Spartaco, intanto, si sposta a nord, inseguito dai Romani, ma riesce a sbaragliarli due volte, a cavallo degli appennini.
La sua vendetta per la morte del vecchio compagno d’armi Crissio è terribile: il generale ribelle fa combattere alla morte 300 soldati romani fatti come gladiatori, in un contrappasso tremendo.
Spartaco va ancora nord e facendo strage di legionari, sconfigge anche il proconsole Longino Caro sceso a Modena per fermarlo.
A questo punto il comandante ribelle potrebbe fuggire definitivamente dall’Italia e spostarsi in terra spopolate, ma non lo fa; forse lo ferma il clima rigido e l’impossibilità di varcare le Alpi, forse spera di arrivare a sud e prendere il mare per la Grecia e poi la patria, la Tracia. Forse lo spinge il sogno di creare qualcosa di ancora più grande, una specie di stato, regno, da opporre a Roma.

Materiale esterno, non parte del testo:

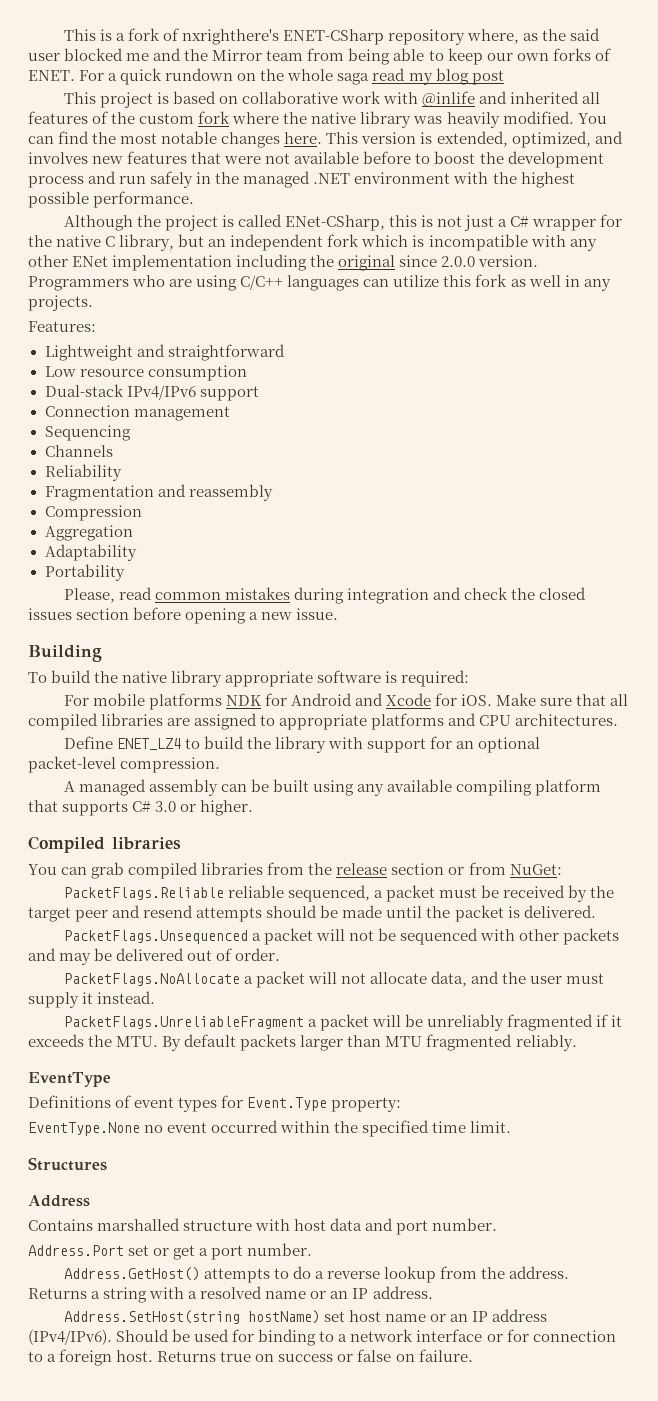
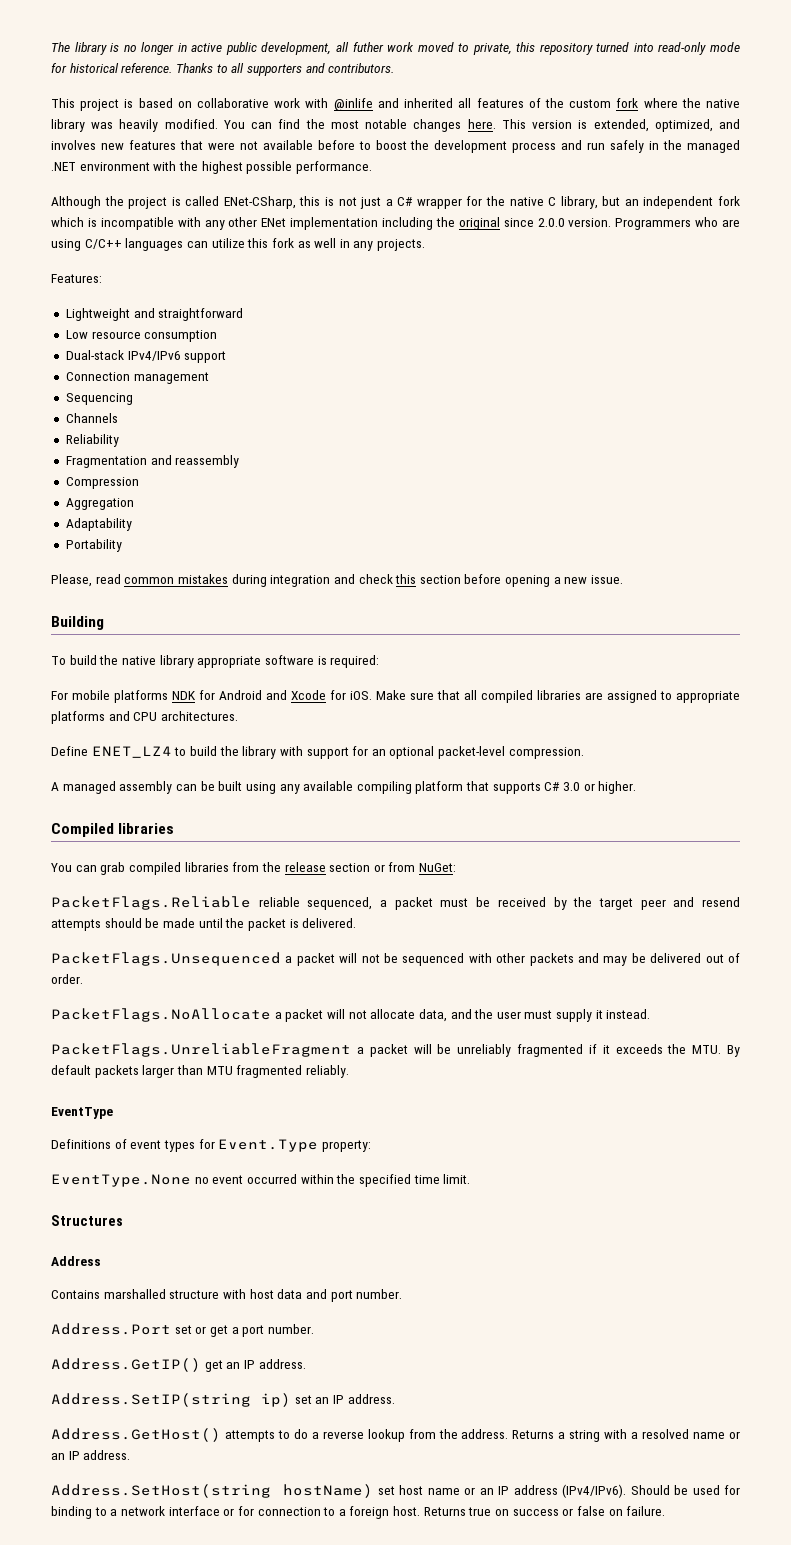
[63,28,601,45] [28,48,611,65] [28,68,504,85] This is a fork of nxrighthere's ENET-CSharp repository where, as the said user blocked me and the Mirror team from being able to keep our own forks of ENET. For a quick rundown on the whole saga read my blog post -> [51,42,740,55] [51,63,395,76] The library is no longer in active public development, all futher work moved to private, this repository turned into read-only mode for historical reference. Thanks to all supporters and contributors.
[511,587,587,600] [28,608,72,620] the closed issues -> [395,574,417,584] this
(313, 1249) none -> [51,1358,306,1372] [51,1393,395,1407] // Address.GetIP() get an IP address. // Address.SetIP(string ip) set an IP address.

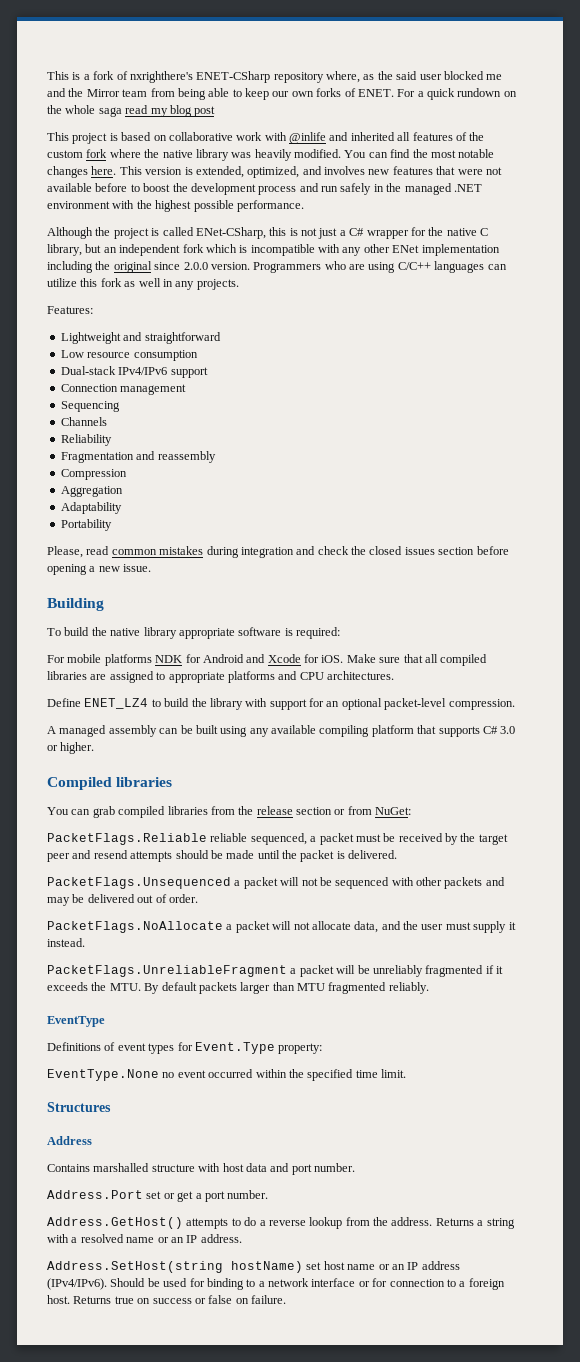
[51,42,740,55] [51,63,395,76] The library is no longer in active public development, all futher work moved to private, this repository turned into read-only mode for historical reference. Thanks to all supporters and contributors. -> [47,71,503,83] [47,88,517,100] [47,105,216,117] This is a fork of nxrighthere's ENET-CSharp repository where, as the said user blocked me and the Mirror team from being able to keep our own forks of ENET. For a quick rundown on the whole saga read my blog post
[395,574,417,584] this -> [351,546,435,555] the closed issues
[51,1358,306,1372] [51,1393,395,1407] // Address.GetIP() get an IP address. // Address.SetIP(string ip) set an IP address. -> (269, 1194) none

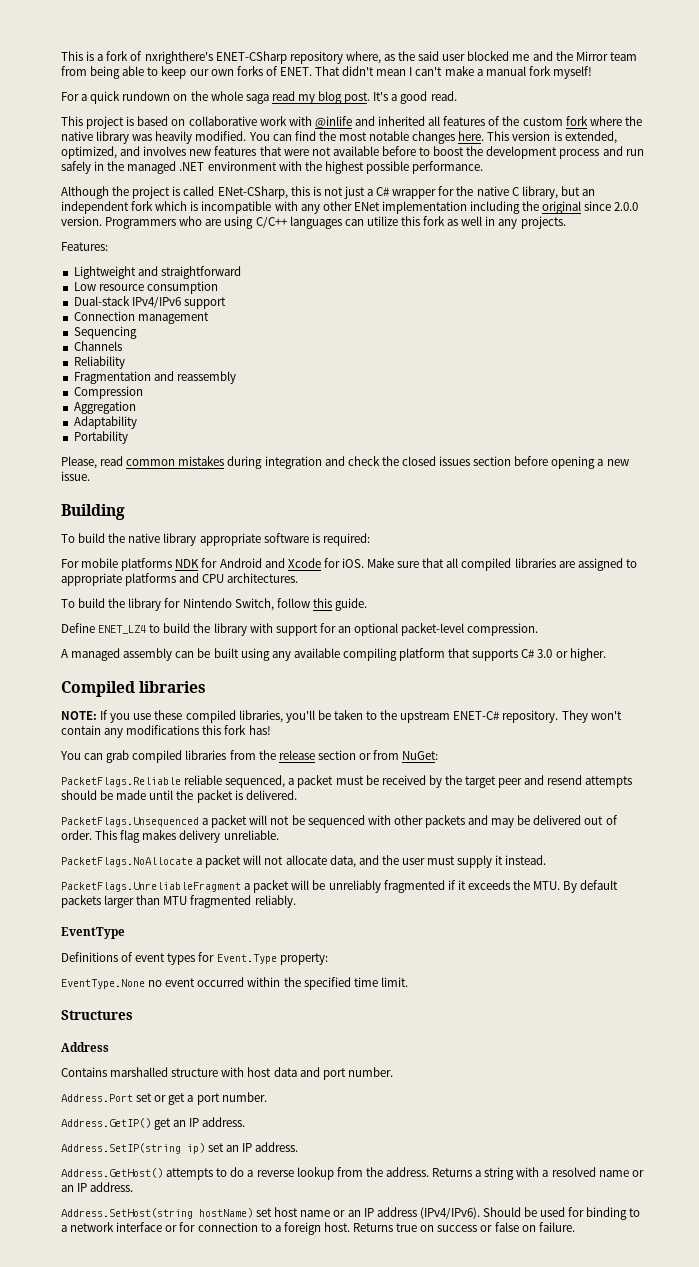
(394, 93) none -> [315,66,592,79] That didn't mean I can't make a manual fork myself! //
[194,106,216,117] post -> [344,91,457,104] post. It's a good read.
(394, 675) none -> [61,598,367,611] // To build the library for Nintendo Switch, follow this guide.
(173, 782) none -> [61,710,622,723] [61,725,271,738] // NOTE: If you use these compiled libraries, you'll be taken to the upstream ENET-C# repository. They won't contain any modifications this fork has!
(198, 898) none -> [95,830,279,843] This flag makes delivery unreliable.
(269, 1194) none -> [61,1117,246,1130] [61,1142,299,1154] // Address.GetIP() get an IP address. // Address.SetIP(string ip) set an IP address.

Forse è solo un uomo che non ha altra scelta che battersi, perché è la sola cosa che può fare.
Mentre Spartaco ridiscende a Sud, Roma decide di incaricare un uomo più abile e determinato del compito di fermarlo e, nel 72 A.C. il Senato affida al proconsole Marco Licinio Crasso il compito di reprimere la rivolta concedendogli circa 40.000 soldati.

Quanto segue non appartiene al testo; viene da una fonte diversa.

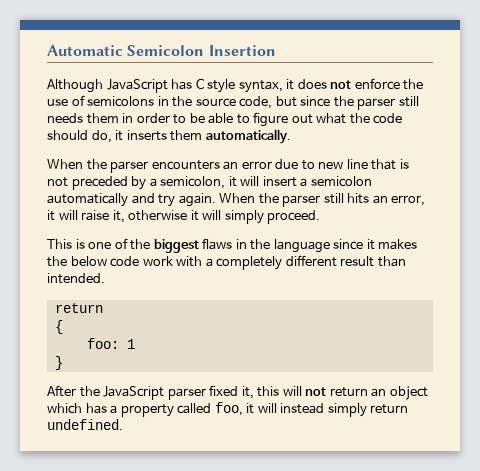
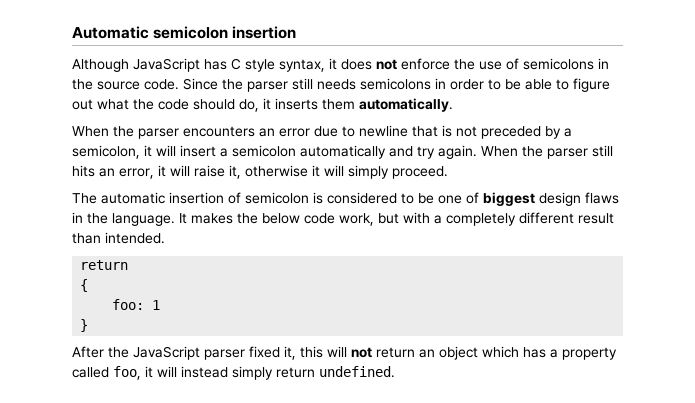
[127,45,276,56] Semicolon Insertion -> [153,26,297,39] semicolon insertion
[239,96,331,109] code, but since -> [144,78,218,90] code. Since
[86,113,119,124] them -> [360,78,431,90] semicolons
[318,159,368,169] new line -> [359,125,408,137] newline
[47,238,375,253] This is one of the biggest flaws in the language since it -> [72,192,619,206] [72,212,187,226] The automatic insertion of semicolon is considered to be one of biggest design flaws in the language. It
[142,256,173,266] work -> [339,213,399,226] work, but

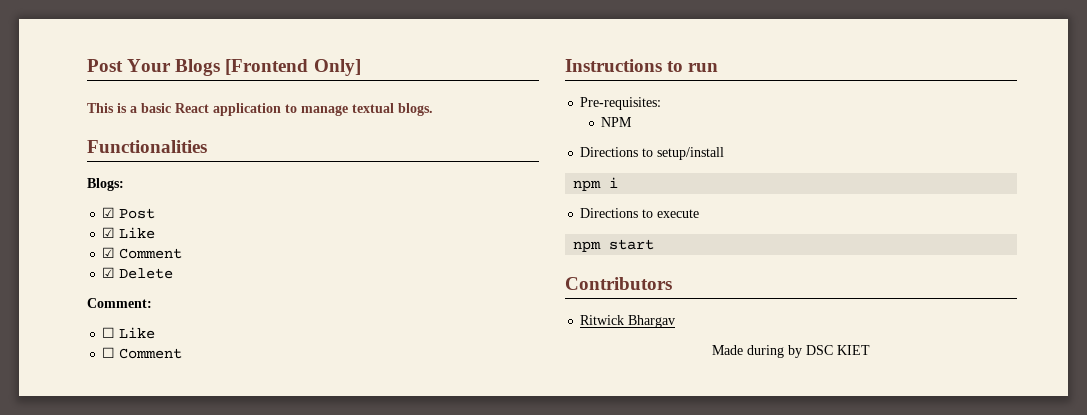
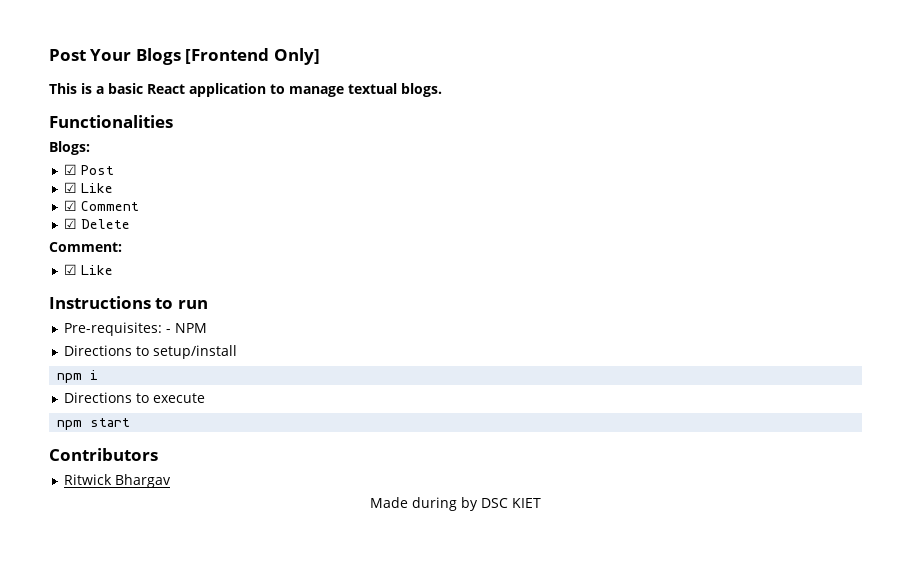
[102,327,156,339] [102,347,183,359] ☐ Like // ☐ Comment -> [64,264,114,275] ☑ Like
(662, 103) // -> [166,329,172,333] -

Eppure, al primo scontro, gli uomini di Spartaco hanno ancora ragione dei Romani troppo arrendevoli e preda di errori tattici dei loro comandanti.
La furia di Crasso si scatena sui suoi stessi legionari e il proconsole ordina per le sue truppe una punizione terribile e rara, la decimazione: un soldato su dieci dovrà morire per punire la codardia di tutti. Vengono scelti a sorte 4.000 uomini e uccisi a bastonate o pietrate dai loro commilitoni, per spingere chi sopravvive a battersi all’ultimo sangue, come i ribelli.
Spartaco inizia a muoversi nel sud, prima cercando di arrivare in Sicilia – ma viene tradito dai pirati che gli avevano offerto il loro supporto – poi virando versa la puglia pressato da Crasso. Nonostante riesca ad aumentare ancora una volta le fila del suo esercito con schiavi e fuggiaschi di varia natura, Roma è pronta a rafforzare con altri due proconsoli l’esercito.
E così nel 71 avanti Cristo, probabilmente in Calabria, dove oggi sorge Petilia Policastro, Spartaco fronteggia l’esercito di Crasso superiore nel numero mentre, dalla sua, ha uomini stanchi.
Il comandante ribelle uccide il suo cavallo prima dello scontro, perché “se vincerò ne avrò quanti ne voglio, se perderò non mi servirà più”.
Appiedato Spartaco si lancia ancora una volta nella mischia in testa ai suoi uomini, cercando personalmente lo scontro con Crasso, ma il comandante romano è nelle retrovie. Accerchiato dai nemici, battendosi contro un nugolo di uomini, il gladiatore ribelle infine cade trafitto dai fendenti che arrivano da tutti i lati.
Muore combattendo, però muore uomo libero.
Come ogni storia leggendaria che si rispetti, anche questo finale è avvolto dal mistero.
Il corpo di Spartaco non viene ritrovato, sul campo di battaglia.
Qualcuno dice perché sfigurato dai nemici.
Qualcun altro perché il cadavere viene crocifisso, come monito e punizione, la stessa sorte che tocca a molti dei ribelli.
Ma, qualcun altro ancora, sostiene che Spartaco riesca infine a guadagnarsi la libertà, raggiungendo la costa con un gruppo di combattenti e fuggendo via mare verso la Grecia e raggiungendo la patria, per una vita lontano dalla guerra.